What you are asked to do: Whenever a line in the following entries includes "Pledoarie", tally it. Report nothing except the final count.

Supplied data:
+---+

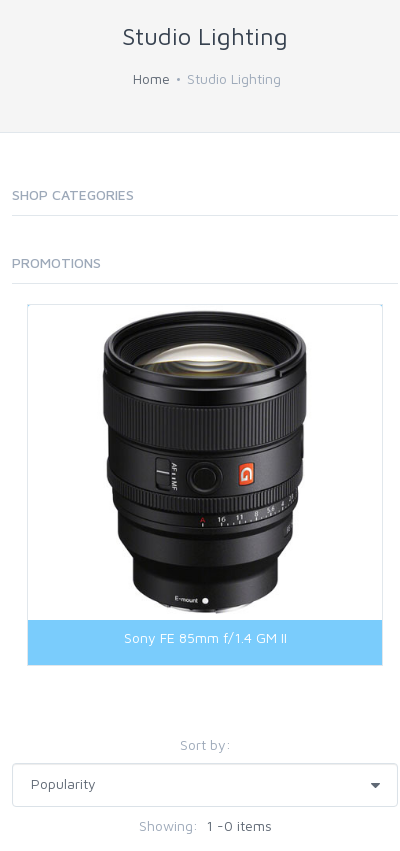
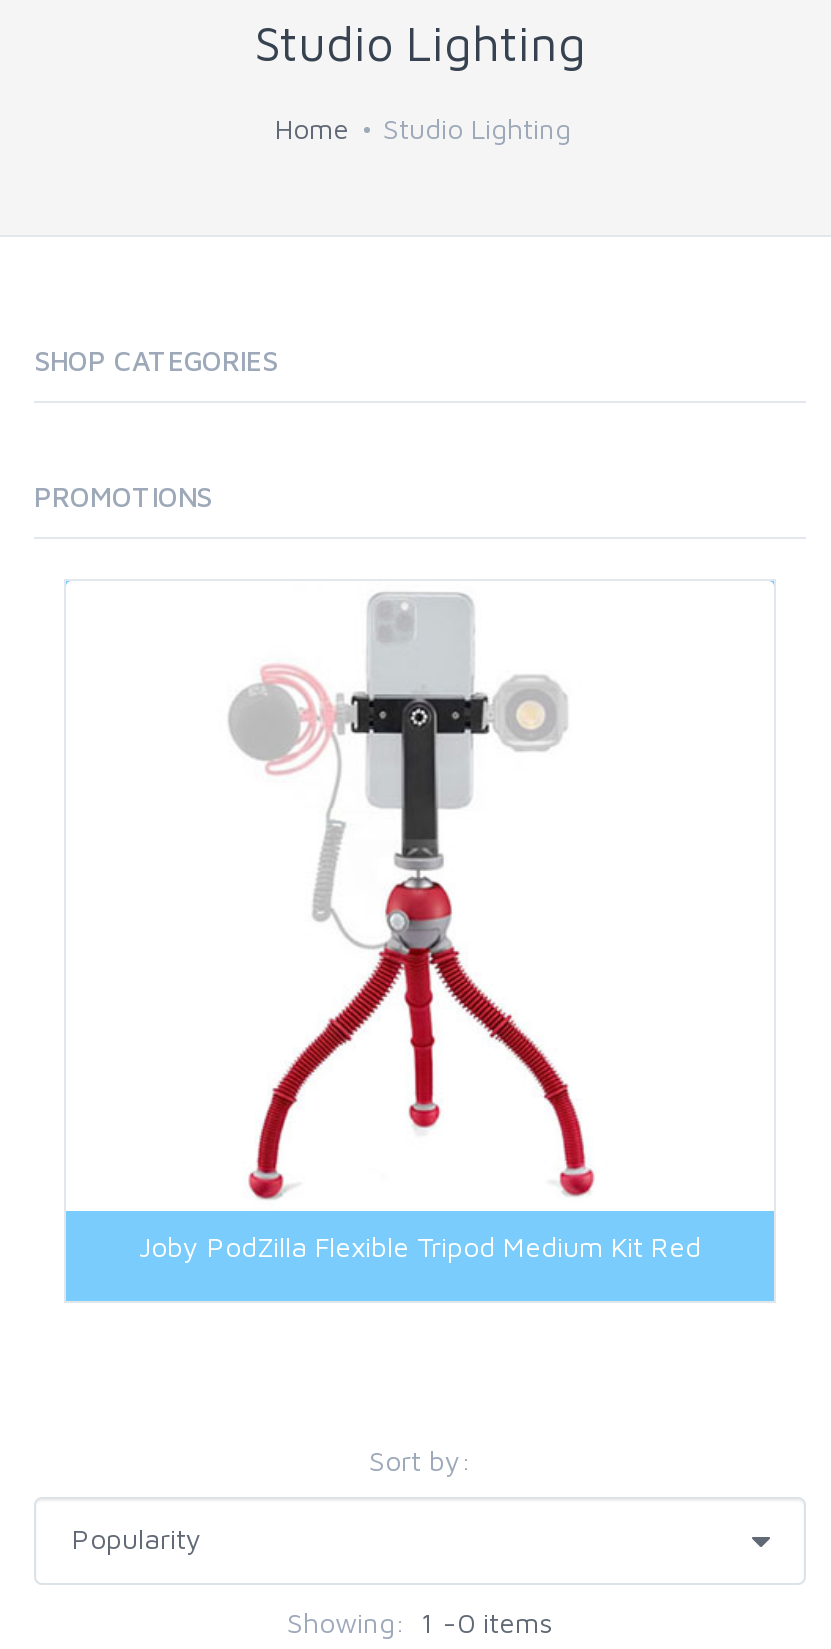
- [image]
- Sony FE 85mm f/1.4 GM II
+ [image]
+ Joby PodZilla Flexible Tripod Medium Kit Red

+---+

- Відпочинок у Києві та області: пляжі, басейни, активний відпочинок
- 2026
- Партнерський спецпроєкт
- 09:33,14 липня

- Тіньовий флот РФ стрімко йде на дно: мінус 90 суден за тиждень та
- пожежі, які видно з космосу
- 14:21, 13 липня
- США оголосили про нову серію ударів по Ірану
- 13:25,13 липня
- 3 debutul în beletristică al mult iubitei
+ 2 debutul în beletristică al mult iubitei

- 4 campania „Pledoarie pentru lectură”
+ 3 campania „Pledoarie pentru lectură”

+---+

Answer section: 2